Abstract

We present a detailed investigation of the X-ray luminosity (Lx)-gas temperature (Tvir) relation of the complete X-ray flux-limited sample of the 64 brightest galaxy clusters in the sky (HIFLUGCS). We study the influence of two astrophysical processes, active galactic nuclei (AGN) heating and intracluster medium (ICM) cooling, on the Lx-Tvir relation, simultaneously for the first time. We determine best-fit relations for different subsamples using the cool-core strength and the presence of central radio activity as selection criteria. We find the strong cool-core clusters (SCCs) with short cooling times (< 1Gyr)to display the steepest relation (Lx ~ Tvir^{3.33}) and the non-cool-core clusters (NCCs) with long cooling times (> 7.7Gyr) to display the shallowest (Lx ~ Tvir^{2.42}). This has the simple implication that on the high-mass scale (Tvir > 2.5keV) the steepening of the Lx-Tvir relation is mainly due to the cooling of the intracluster medium gas. We propose that ICM cooling and AGN heating are both important in shaping the Lx-Tvir relation but on different length-scales. While our study indicates that ICM cooling dominates on cluster scales (Tvir > 2.5keV), we speculate that AGN heating dominates the scaling relation in poor clusters and groups (Tvir < 2.5keV).
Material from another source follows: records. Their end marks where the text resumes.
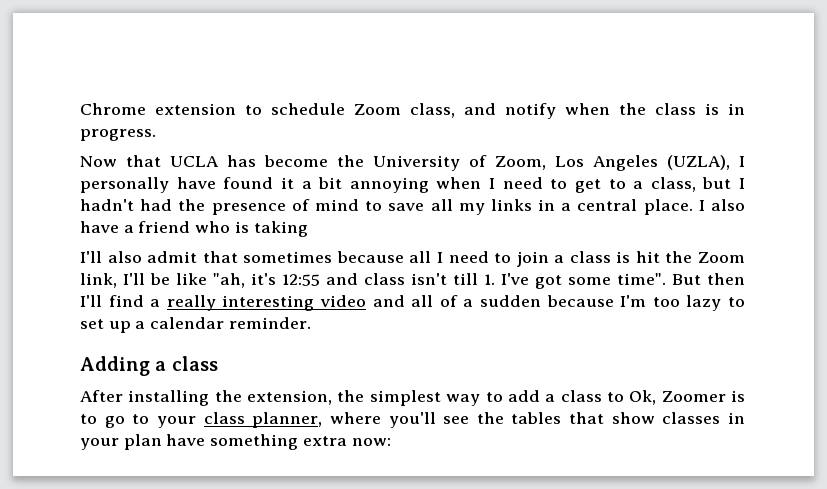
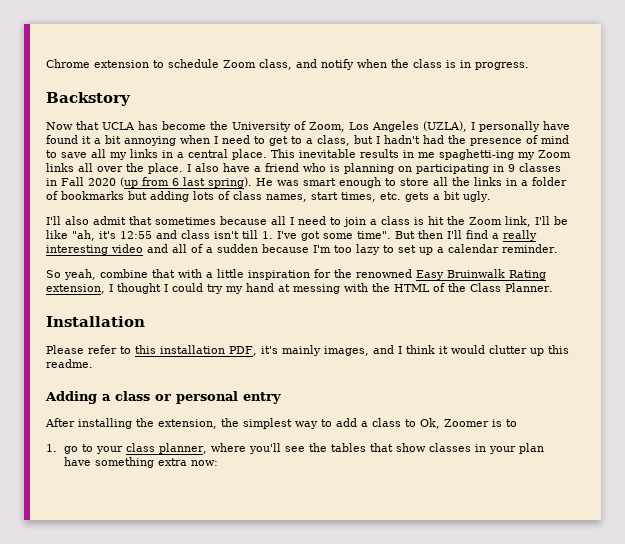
+ Backstory
+ This inevitable results in me spaghetti-ing my Zoom links all over the place.
- I also have a friend who is taking
+ I also have a friend who is planning on participating in 9 classes in Fall 2020 (up from 6 last spring). He was smart enough to store all the links in a folder of bookmarks but adding lots of class names, start times, etc. gets a bit ugly.
+ So yeah, combine that with a little inspiration for the renowned Easy Bruinwalk Rating extension, I thought I could try my hand at messing with the HTML of the Class Planner.
+ Installation
+ Please refer to this installation PDF, it's mainly images, and I think it would clutter up this readme.
- Adding a class
+ Adding a class or personal entry
- After installing the extension, the simplest way to add a class to Ok, Zoomer is to go to your class planner, where you'll see the tables that show classes in your plan have something extra now:
+ After installing the extension, the simplest way to add a class to Ok, Zoomer is to
+ 1. go to your class planner, where you'll see the tables that show classes in your plan have something extra now:

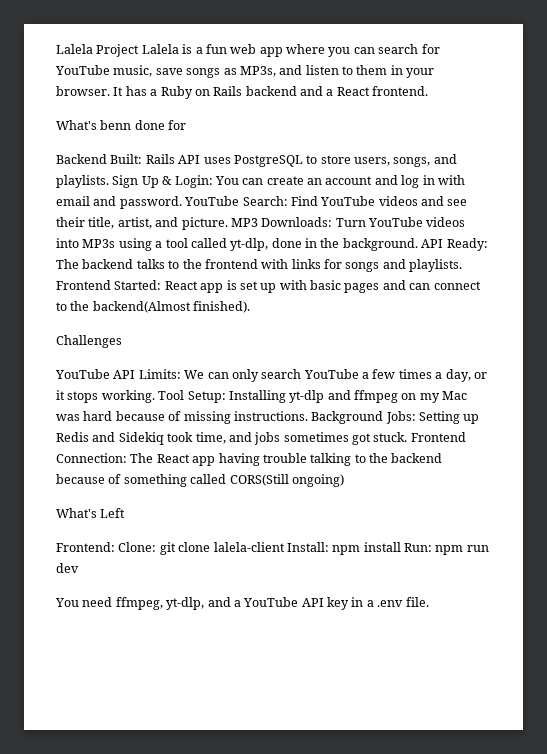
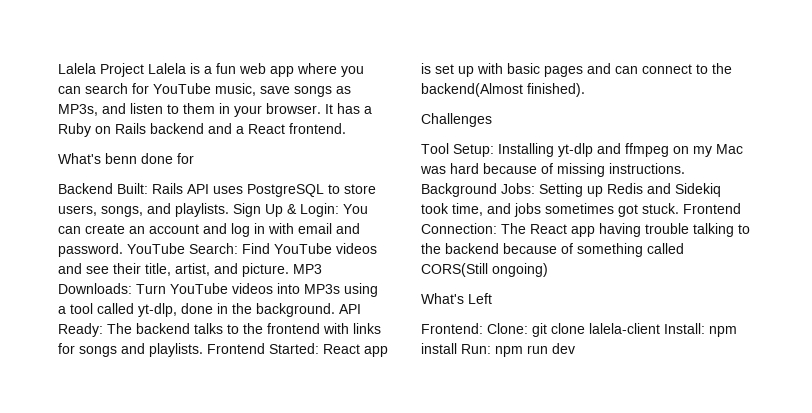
- YouTube API Limits: We can only search YouTube a few times a day, or it stops working.
- You need ffmpeg, yt-dlp, and a YouTube API key in a .env file.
The intrinsic scatter about the Lx-Tvir relation in X-ray luminosity for the whole sample is 45.4% and varies from a minimum of 34.8% for weak cool-core clusters to a maximum of 59.4% for clusters with no central radio source. We find that after excising the cooling region, the scatter in the Lx-Tvir relation drops from 45.4% to 39.1%, implying that the cooling region contributes ~ 27% to the overall scatter. Lastly, we find the true SCC fraction to be 25% lower than the observed one and the true normalizations of the Lx-Tvir relations to be lower by 12%, 7%, and 17% for SCC, WCC, and NCC clusters, respectively. [abridged]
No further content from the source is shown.